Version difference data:
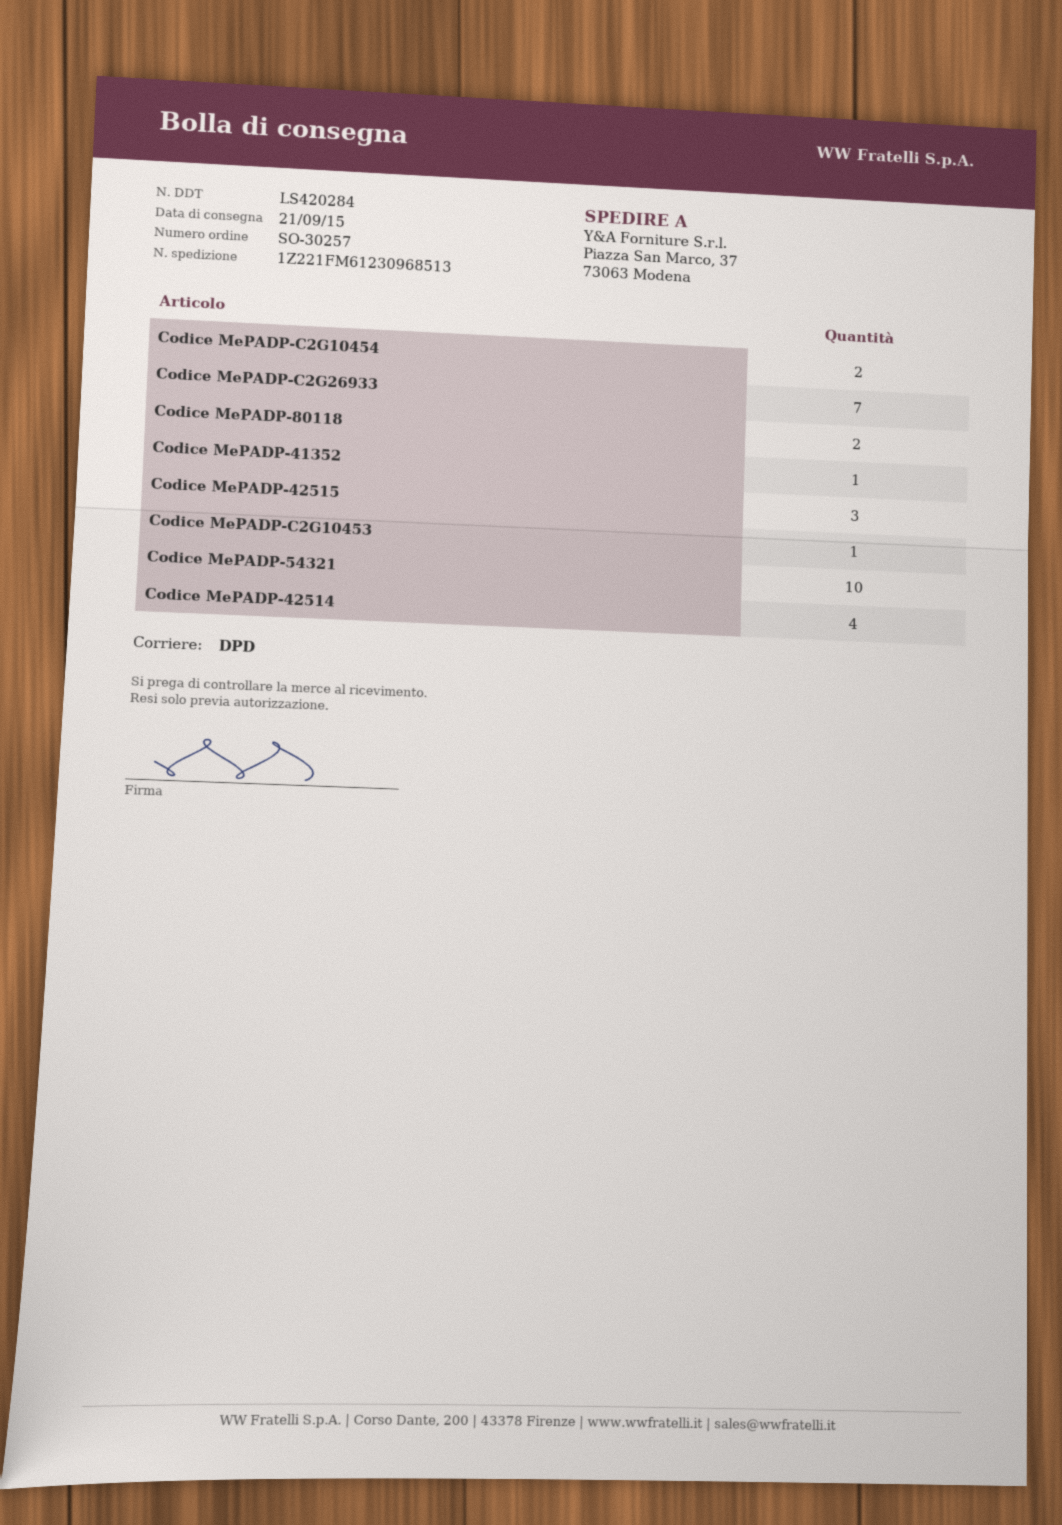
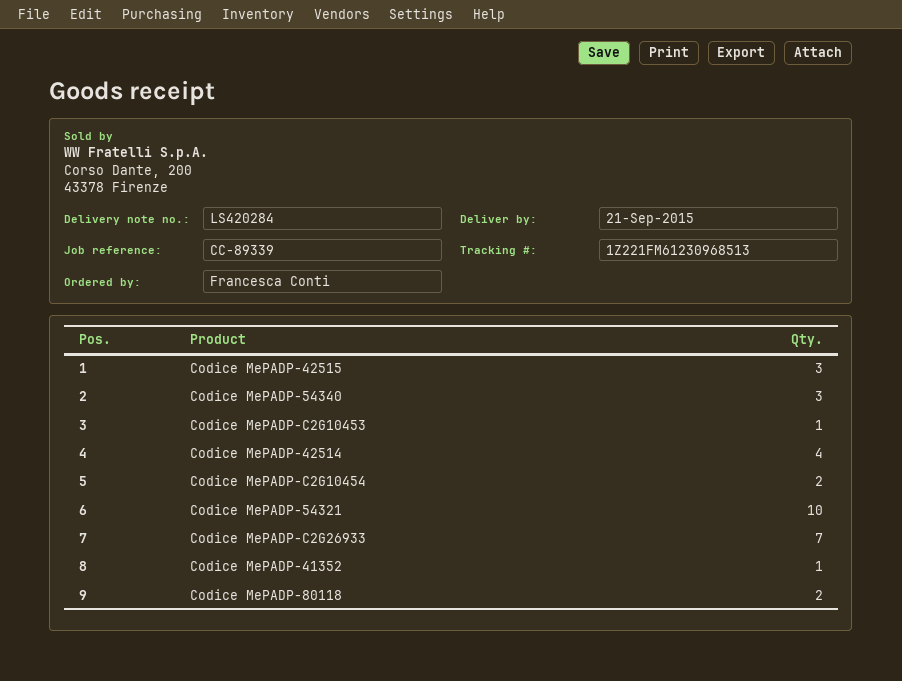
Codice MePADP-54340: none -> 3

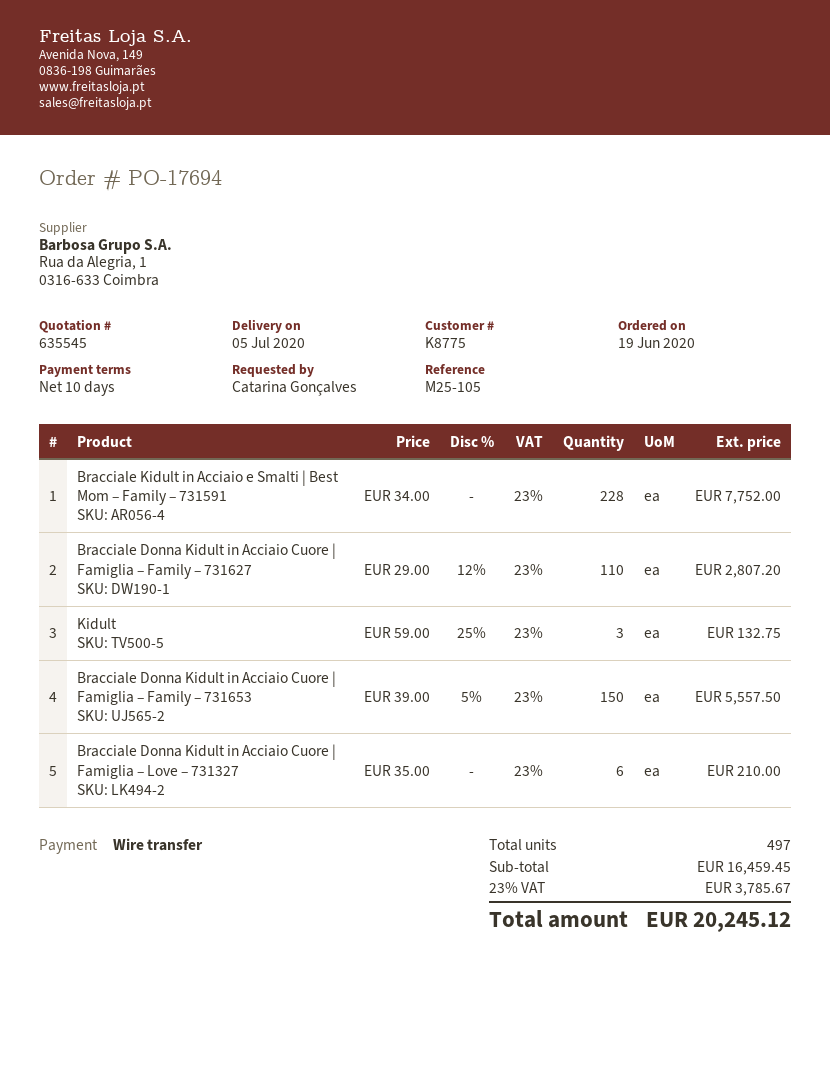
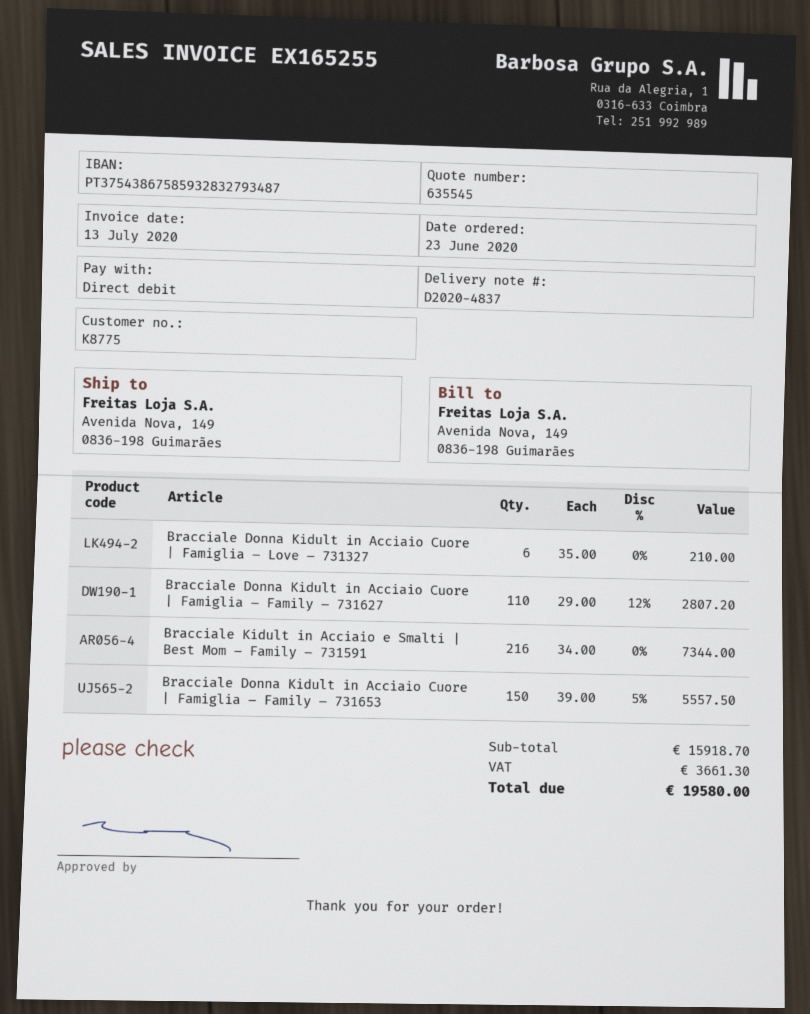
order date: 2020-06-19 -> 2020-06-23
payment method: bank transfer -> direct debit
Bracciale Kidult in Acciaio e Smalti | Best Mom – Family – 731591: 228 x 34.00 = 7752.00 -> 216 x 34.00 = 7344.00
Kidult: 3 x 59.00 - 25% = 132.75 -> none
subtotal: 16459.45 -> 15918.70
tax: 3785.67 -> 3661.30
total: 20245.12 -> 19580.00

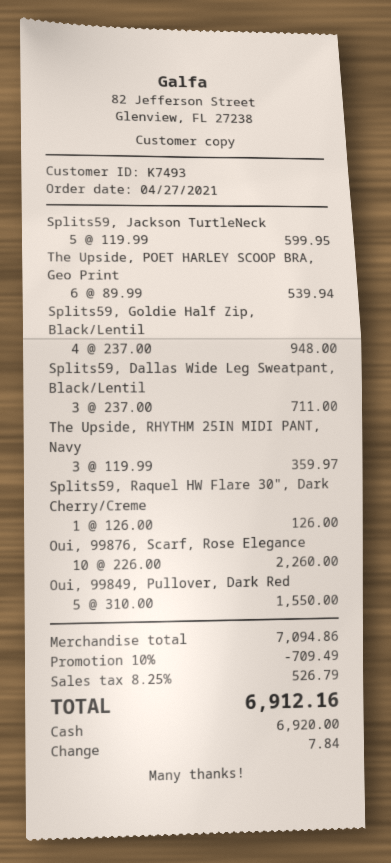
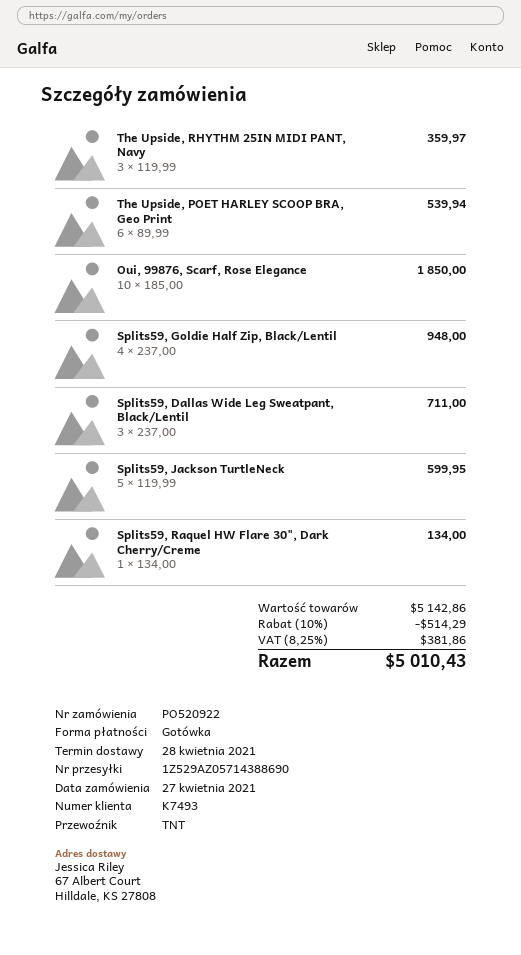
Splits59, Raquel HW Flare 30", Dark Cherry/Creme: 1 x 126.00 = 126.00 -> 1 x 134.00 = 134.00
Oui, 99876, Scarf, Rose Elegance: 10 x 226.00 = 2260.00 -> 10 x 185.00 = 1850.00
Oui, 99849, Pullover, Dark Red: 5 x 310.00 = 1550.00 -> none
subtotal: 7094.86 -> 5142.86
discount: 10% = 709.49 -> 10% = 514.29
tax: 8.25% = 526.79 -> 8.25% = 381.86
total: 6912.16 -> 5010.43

- **What is needed**:
Without the pictures, copy out all the records above exactly.

- **Result of this task**:
Codice MePADP-54340: none -> 3

order date: 2020-06-19 -> 2020-06-23
payment method: bank transfer -> direct debit
Bracciale Kidult in Acciaio e Smalti | Best Mom – Family – 731591: 228 x 34.00 = 7752.00 -> 216 x 34.00 = 7344.00
Kidult: 3 x 59.00 - 25% = 132.75 -> none
subtotal: 16459.45 -> 15918.70
tax: 3785.67 -> 3661.30
total: 20245.12 -> 19580.00

Splits59, Raquel HW Flare 30", Dark Cherry/Creme: 1 x 126.00 = 126.00 -> 1 x 134.00 = 134.00
Oui, 99876, Scarf, Rose Elegance: 10 x 226.00 = 2260.00 -> 10 x 185.00 = 1850.00
Oui, 99849, Pullover, Dark Red: 5 x 310.00 = 1550.00 -> none
subtotal: 7094.86 -> 5142.86
discount: 10% = 709.49 -> 10% = 514.29
tax: 8.25% = 526.79 -> 8.25% = 381.86
total: 6912.16 -> 5010.43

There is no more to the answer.